London Lectures

Racial Realities

Language is a means of power, each describing a different reality. What is the nature of these realities? And what does this mean for things like achieving racial justice?

Part of the Royal Institute of Philosophy’s 2022 London Lectures series, Words and Worlds.

Controversies over gender, race, and immigration take place in legislatures and social media. For example, there has been a sustained campaign in the United States by media figures like Chris Rufo to rile people up over “Critical Race Theory” by stoking fears about radical indoctrination in public schools.

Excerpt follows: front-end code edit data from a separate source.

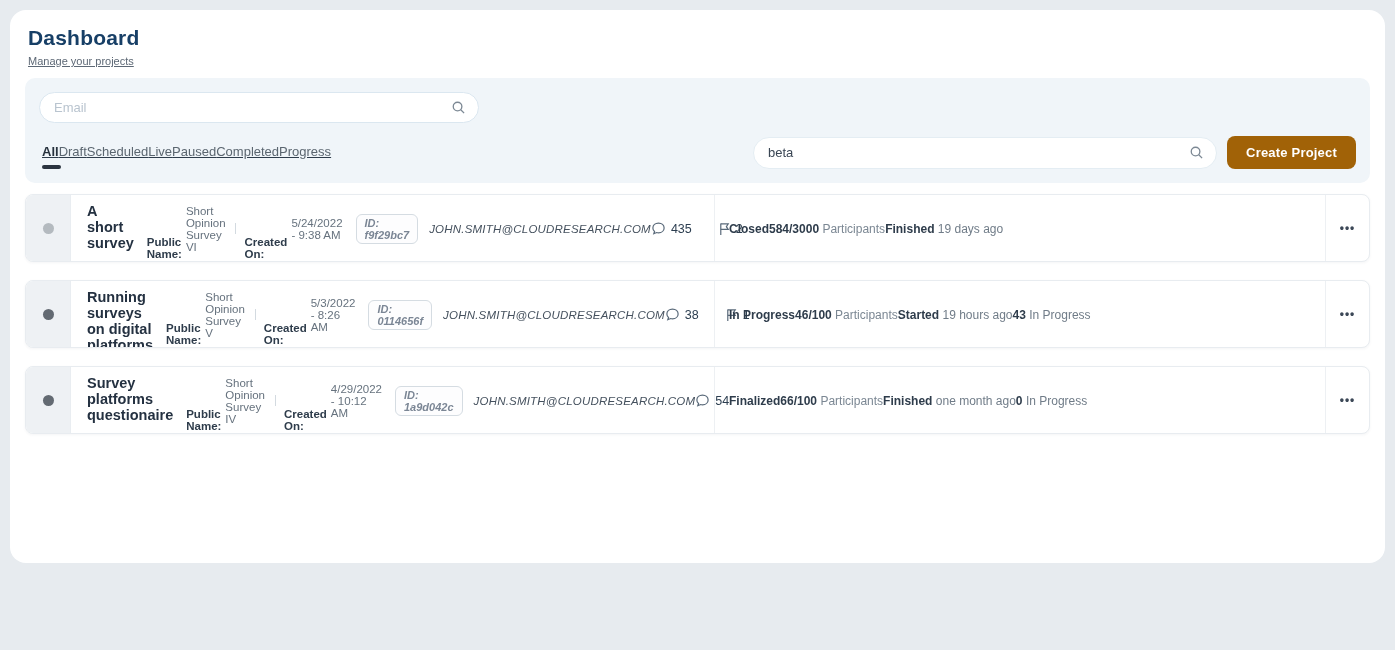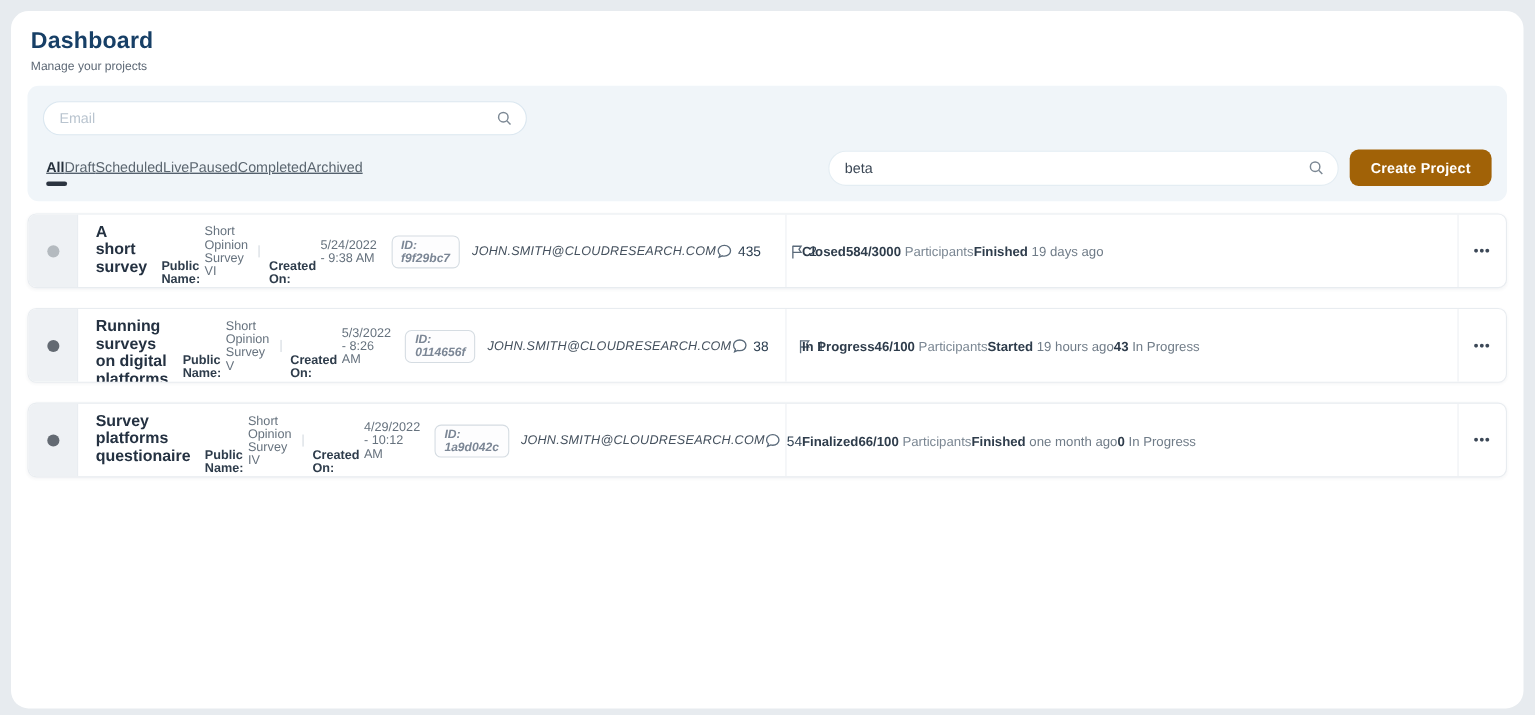--- a/index.html
+++ b/index.html
@@ -4,26 +4,26 @@
 <style>
   * { margin:0; padding:0; box-sizing:border-box; }
   html,body { width:1395px; height:650px; }
   body {
     background:#e7ebef;
     font-family:"Liberation Sans", sans-serif;
     color:#2e3c4b;
     overflow:hidden;
   }
   .app {
-    position:absolute; left:10px; top:10px; width:1375px; height:634px;
+    position:absolute; left:10px; top:10px; width:1375px; height:553px;
     background:#ffffff; border-radius:16px; padding:16px 15px 0 15px;
   }
   
   .page-title { font-size:21px; font-weight:bold; color:#173f66; letter-spacing:.2px; padding-left:3px; }
-  .page-subtitle { font-size:11px; color:#5d6875; margin-top:5px; padding-left:3px; }
+  .page-subtitle { font-size:11px; color:#5d6875; margin-top:5px; padding-left:3px;text-decoration:underline; }
 
   
   .filter-panel {
     margin-top:11px; background:#f0f5f9; border-radius:10px;
     padding:14px 14px 14px 14px;
   }
   .pill-input {
     display:flex; align-items:center; background:#fff;
     border:1px solid #dbe7f0; border-radius:17px; height:31px;
     padding:0 12px 0 14px;
@@ -118,21 +118,21 @@
     </div>
 
     <div class="row2">
       <div class="tabs">
         <span class="tab active">All</span>
         <span class="tab">Draft</span>
         <span class="tab">Scheduled</span>
         <span class="tab">Live</span>
         <span class="tab">Paused</span>
         <span class="tab">Completed</span>
-        <span class="tab">Archived</span>
+        <span class="tab">Progress</span>
       </div>
       <div class="spacer"></div>
       <div class="pill-input beta-wrap">
         <input type="text" value="beta" style="">
         <span class="search-icon">
           <svg width="15" height="15" viewBox="0 0 16 16" fill="none" stroke="#7c8894" stroke-width="1.4">
             <circle cx="7" cy="7" r="4.6"></circle>
               <line x1="10.4" y1="10.4" x2="14" y2="14"></line>
           </svg>
         </span>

The controversies reveal a clash of worlds—different value systems, sets of interests, social orders for which language is a significant battlefront; we are engrossed in a war of words.

According to James Baldwin, language is a means and tool of power, each describing a different reality. What is the nature of these realities? Do they create worlds so distinct that genuine communication becomes impossible? And what does this mean for things like achieving racial justice?

  • Speaker

    Professor Luvell Anderson is Associate Professor of Philosophy and Affiliate Faculty in African American Studies and Women’s and Gender Studies at Syracuse University. His research lies principally in Philosophy of Language, Philosophy of Humor, and Philosophy of Race. He is co-editor of the Routledge Companion to the Philosophy of Race and the forthcoming Oxford Handbook on Applied Philosophy of Language. He is currently finishing a book on The Ethics of Racial Humor, forthcoming with Oxford University Press and Philosophy of Race and Racism: The Basics, to be published with Routledge.